Sunday, June 23, 2013

'Heroes of Old, Men of Renown'


So, I just got finished reading two monumental history books: The first is The Wonderful Ethiopians of the Mighty Cushite Empire, by Drusilla Dungee. The second is depicted above -- The Destruction of Black Civilization by giant historian, Chancellor Williams. Destruction was published in 1986. I remember the owner of The Know Book Store in Durham, N.C. recommending it to me when I was attending college there. However, for some reason, I never got around to reading it then. Luckily it is still in publication, so I was able to pick up a fresh new copy from Barnes & Noble over spring break. It makes sense now that this book sparked the new zeal for African (Black) studies we saw in the late 1980s, and extending to the late 1990s before fizzling at the millennium.
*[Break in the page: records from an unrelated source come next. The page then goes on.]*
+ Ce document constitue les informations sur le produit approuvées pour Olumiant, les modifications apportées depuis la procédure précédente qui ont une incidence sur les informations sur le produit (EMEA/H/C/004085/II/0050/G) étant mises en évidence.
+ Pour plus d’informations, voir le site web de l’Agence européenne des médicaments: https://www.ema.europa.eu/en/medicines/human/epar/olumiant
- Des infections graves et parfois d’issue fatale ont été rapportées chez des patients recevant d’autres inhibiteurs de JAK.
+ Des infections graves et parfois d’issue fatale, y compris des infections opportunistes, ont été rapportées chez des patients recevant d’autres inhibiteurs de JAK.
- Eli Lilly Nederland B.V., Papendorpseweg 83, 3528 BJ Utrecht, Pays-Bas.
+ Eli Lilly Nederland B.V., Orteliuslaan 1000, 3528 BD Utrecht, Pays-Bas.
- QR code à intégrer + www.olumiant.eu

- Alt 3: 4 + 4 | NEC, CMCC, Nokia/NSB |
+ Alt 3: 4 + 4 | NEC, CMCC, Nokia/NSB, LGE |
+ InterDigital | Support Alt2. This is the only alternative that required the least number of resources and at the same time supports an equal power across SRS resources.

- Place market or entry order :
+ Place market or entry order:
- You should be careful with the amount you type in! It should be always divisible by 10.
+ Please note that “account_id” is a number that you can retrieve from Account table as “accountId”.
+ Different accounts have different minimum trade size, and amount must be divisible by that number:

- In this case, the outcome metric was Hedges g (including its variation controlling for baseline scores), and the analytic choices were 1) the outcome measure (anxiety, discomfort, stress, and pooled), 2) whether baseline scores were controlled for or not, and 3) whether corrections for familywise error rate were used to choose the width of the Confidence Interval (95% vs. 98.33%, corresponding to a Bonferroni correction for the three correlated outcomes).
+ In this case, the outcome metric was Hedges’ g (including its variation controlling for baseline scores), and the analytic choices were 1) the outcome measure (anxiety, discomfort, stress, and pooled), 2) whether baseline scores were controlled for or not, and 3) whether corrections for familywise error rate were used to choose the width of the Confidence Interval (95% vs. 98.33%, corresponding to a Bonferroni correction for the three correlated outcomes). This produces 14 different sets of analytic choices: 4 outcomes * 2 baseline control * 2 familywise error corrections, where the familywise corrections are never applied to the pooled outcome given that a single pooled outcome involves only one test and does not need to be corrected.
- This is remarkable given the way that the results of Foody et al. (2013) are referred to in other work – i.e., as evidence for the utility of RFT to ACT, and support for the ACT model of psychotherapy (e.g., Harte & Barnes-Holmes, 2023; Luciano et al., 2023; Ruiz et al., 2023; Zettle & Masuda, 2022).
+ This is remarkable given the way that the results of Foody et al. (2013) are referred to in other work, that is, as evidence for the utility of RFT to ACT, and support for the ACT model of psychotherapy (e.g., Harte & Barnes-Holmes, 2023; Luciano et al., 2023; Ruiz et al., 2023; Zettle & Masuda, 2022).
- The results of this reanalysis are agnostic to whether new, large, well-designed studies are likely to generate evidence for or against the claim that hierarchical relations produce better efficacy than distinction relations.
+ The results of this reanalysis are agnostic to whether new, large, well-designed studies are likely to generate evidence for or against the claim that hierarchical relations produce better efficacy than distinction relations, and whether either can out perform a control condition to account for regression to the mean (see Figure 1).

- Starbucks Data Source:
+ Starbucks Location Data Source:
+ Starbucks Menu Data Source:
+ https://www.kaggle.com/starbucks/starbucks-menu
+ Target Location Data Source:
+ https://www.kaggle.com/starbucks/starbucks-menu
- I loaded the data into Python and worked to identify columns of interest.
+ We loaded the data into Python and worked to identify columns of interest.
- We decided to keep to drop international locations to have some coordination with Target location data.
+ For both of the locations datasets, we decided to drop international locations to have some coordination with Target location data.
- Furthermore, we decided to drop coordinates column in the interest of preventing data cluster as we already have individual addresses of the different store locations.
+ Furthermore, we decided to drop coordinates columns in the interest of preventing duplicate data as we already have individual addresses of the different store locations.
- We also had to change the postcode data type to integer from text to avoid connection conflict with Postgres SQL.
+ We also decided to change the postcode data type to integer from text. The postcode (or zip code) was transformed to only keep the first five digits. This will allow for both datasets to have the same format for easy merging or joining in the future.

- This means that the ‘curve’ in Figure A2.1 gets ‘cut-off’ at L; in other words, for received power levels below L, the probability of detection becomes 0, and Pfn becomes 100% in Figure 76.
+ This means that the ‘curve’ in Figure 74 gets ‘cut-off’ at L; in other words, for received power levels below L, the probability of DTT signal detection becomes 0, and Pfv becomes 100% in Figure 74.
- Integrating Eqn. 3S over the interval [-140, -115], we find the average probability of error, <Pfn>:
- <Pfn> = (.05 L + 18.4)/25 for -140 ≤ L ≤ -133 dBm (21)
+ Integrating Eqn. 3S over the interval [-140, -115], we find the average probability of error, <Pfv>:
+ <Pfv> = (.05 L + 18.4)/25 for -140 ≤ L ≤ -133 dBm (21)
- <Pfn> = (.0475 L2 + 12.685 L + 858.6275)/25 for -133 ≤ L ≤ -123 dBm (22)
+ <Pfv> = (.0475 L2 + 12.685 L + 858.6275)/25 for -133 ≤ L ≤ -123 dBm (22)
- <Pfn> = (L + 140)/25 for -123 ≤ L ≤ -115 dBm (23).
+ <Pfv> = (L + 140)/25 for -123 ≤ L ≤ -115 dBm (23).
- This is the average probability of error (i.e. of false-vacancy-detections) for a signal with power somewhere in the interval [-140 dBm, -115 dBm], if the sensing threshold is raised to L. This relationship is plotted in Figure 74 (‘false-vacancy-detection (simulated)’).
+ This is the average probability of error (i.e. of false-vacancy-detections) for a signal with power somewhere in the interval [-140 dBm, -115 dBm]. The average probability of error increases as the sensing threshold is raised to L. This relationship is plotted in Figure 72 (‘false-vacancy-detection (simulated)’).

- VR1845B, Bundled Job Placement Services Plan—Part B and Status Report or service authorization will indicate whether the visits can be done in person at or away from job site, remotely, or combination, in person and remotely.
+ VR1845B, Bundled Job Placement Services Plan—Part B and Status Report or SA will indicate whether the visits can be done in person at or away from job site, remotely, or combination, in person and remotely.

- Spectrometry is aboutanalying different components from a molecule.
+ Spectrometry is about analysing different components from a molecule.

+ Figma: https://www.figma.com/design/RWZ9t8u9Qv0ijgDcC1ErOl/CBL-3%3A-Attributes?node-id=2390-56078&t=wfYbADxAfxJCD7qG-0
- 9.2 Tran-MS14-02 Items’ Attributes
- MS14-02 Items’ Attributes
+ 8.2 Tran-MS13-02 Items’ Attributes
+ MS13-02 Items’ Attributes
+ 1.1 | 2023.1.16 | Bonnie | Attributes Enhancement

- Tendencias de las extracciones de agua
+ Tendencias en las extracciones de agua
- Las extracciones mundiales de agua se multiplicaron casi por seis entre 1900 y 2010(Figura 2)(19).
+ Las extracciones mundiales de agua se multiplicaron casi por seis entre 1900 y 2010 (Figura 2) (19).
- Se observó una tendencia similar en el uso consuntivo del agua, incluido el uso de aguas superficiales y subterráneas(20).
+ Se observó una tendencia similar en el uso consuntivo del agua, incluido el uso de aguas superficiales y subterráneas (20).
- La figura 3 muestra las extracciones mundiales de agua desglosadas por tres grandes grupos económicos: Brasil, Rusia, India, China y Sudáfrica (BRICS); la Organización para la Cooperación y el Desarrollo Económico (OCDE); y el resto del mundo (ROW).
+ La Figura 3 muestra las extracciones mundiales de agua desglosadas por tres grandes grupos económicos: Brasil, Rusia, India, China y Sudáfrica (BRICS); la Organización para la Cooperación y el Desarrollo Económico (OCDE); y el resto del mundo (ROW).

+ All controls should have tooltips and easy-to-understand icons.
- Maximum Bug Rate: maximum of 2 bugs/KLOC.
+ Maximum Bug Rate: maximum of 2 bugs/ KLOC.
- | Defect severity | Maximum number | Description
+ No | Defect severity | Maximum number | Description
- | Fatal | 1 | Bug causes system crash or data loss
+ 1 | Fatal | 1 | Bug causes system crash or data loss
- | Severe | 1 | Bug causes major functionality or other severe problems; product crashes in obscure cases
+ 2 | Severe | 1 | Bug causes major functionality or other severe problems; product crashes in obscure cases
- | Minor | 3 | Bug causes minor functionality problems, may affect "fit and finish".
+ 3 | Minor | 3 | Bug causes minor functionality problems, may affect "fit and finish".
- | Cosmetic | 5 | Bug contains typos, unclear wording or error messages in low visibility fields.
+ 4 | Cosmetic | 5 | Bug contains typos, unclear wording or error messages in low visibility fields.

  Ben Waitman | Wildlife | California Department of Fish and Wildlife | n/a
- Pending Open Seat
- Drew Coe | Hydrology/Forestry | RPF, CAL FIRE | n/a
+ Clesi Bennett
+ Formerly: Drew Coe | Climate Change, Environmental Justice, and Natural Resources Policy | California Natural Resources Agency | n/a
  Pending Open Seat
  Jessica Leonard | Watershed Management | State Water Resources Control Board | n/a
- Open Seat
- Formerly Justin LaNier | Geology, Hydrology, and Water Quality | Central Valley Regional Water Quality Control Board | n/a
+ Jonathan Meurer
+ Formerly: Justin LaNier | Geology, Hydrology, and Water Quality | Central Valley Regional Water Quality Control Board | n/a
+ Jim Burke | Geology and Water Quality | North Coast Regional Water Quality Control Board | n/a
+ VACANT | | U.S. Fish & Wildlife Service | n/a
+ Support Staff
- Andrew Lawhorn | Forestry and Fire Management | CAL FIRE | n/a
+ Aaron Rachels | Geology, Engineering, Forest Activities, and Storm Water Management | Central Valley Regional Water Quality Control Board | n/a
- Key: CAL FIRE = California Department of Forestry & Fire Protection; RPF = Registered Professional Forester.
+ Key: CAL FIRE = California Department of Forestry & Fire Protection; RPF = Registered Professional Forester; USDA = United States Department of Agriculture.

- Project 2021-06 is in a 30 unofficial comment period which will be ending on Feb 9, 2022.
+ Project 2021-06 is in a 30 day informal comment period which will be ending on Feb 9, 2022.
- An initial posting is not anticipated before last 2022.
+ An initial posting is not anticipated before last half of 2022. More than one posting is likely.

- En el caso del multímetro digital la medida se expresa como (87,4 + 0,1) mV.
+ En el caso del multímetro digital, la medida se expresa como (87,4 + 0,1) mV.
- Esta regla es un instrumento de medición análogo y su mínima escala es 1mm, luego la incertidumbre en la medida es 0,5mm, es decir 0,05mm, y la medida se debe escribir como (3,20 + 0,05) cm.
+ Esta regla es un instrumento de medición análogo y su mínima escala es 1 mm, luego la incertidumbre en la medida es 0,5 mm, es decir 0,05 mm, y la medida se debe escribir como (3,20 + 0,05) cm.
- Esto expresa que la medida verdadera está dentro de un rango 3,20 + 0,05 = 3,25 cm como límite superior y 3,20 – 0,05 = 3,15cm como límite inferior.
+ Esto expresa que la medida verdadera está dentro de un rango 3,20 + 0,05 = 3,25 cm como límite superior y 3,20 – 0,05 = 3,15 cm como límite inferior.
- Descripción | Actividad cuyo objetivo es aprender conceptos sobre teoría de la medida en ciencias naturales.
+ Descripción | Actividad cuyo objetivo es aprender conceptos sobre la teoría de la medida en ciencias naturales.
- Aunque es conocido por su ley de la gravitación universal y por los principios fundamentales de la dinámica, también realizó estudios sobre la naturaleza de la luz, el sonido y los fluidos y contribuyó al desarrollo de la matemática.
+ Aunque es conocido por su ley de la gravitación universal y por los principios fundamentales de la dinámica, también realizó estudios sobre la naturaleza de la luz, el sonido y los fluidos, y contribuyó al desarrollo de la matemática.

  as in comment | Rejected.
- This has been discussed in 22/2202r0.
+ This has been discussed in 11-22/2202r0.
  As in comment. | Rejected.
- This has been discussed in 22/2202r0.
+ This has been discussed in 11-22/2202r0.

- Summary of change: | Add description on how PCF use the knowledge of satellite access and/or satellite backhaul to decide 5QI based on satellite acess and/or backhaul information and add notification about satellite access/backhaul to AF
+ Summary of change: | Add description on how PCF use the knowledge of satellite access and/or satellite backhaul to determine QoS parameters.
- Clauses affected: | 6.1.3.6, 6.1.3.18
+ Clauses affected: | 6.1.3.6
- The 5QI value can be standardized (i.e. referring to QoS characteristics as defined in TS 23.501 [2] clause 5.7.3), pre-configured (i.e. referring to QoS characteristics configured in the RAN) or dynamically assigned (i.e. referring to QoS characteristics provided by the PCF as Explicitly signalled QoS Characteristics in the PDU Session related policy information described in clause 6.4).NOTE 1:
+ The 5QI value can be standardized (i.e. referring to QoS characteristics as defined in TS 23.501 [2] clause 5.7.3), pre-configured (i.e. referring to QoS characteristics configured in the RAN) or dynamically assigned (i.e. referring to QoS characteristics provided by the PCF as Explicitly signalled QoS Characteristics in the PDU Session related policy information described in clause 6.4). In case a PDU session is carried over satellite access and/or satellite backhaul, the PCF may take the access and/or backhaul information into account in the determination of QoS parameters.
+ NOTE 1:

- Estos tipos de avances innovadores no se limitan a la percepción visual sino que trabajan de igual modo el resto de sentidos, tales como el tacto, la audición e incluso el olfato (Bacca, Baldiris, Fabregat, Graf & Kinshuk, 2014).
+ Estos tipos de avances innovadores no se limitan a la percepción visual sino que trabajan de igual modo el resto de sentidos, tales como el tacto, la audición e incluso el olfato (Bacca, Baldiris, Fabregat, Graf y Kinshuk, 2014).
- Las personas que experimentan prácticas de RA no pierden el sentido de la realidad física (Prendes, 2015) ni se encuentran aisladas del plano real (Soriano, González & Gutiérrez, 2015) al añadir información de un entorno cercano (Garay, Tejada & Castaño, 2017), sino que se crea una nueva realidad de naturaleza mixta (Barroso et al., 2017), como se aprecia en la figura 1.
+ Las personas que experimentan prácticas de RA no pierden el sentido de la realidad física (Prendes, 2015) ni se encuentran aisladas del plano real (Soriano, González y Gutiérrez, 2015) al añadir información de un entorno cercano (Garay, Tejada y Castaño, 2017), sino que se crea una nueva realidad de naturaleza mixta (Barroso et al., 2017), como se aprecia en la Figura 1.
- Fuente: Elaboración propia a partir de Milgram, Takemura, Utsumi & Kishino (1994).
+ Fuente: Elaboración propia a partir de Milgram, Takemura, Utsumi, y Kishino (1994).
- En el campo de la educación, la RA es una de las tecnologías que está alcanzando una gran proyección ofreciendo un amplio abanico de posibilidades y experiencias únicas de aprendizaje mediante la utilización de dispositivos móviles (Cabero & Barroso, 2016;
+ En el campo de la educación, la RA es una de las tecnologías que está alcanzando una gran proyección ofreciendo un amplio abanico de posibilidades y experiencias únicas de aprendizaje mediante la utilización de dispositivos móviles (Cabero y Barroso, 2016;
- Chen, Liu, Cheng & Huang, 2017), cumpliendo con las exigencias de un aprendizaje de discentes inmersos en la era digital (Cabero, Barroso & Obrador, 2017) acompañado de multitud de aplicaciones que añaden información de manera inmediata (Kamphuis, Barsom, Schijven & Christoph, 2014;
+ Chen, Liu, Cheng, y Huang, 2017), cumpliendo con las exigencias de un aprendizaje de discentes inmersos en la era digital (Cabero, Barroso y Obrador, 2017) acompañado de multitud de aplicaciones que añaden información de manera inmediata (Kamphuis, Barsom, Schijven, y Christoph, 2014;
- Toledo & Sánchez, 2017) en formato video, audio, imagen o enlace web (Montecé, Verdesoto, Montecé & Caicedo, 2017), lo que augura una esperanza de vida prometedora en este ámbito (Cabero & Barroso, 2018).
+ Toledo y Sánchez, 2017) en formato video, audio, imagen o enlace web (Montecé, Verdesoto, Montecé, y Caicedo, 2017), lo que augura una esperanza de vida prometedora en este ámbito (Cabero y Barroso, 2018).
With unquestionable research documented for examination, and some of the best prose you will find in a history book, Williams, handily explains the evolution of human civilization from its origins in the Great Riff Valley (Africa) and its flourish into Nile Valley civilization (Egypt) at the hands of Ethiopian and Nubian (Black) builders thousands of years prior to many invasions -- and subsequent overthrow -- by Asian, and European, conquerors. These invasions and the centuries-long conflict they caused, togther with internal strife, set in place a genocidal cycle of movement-settlement-movement of Blacks ever further south of the equator, and away from the civilizations they founded. This pre/post biblical history unearths and explains much of the obscured, missing, and sheltered contributions of African people to humanity.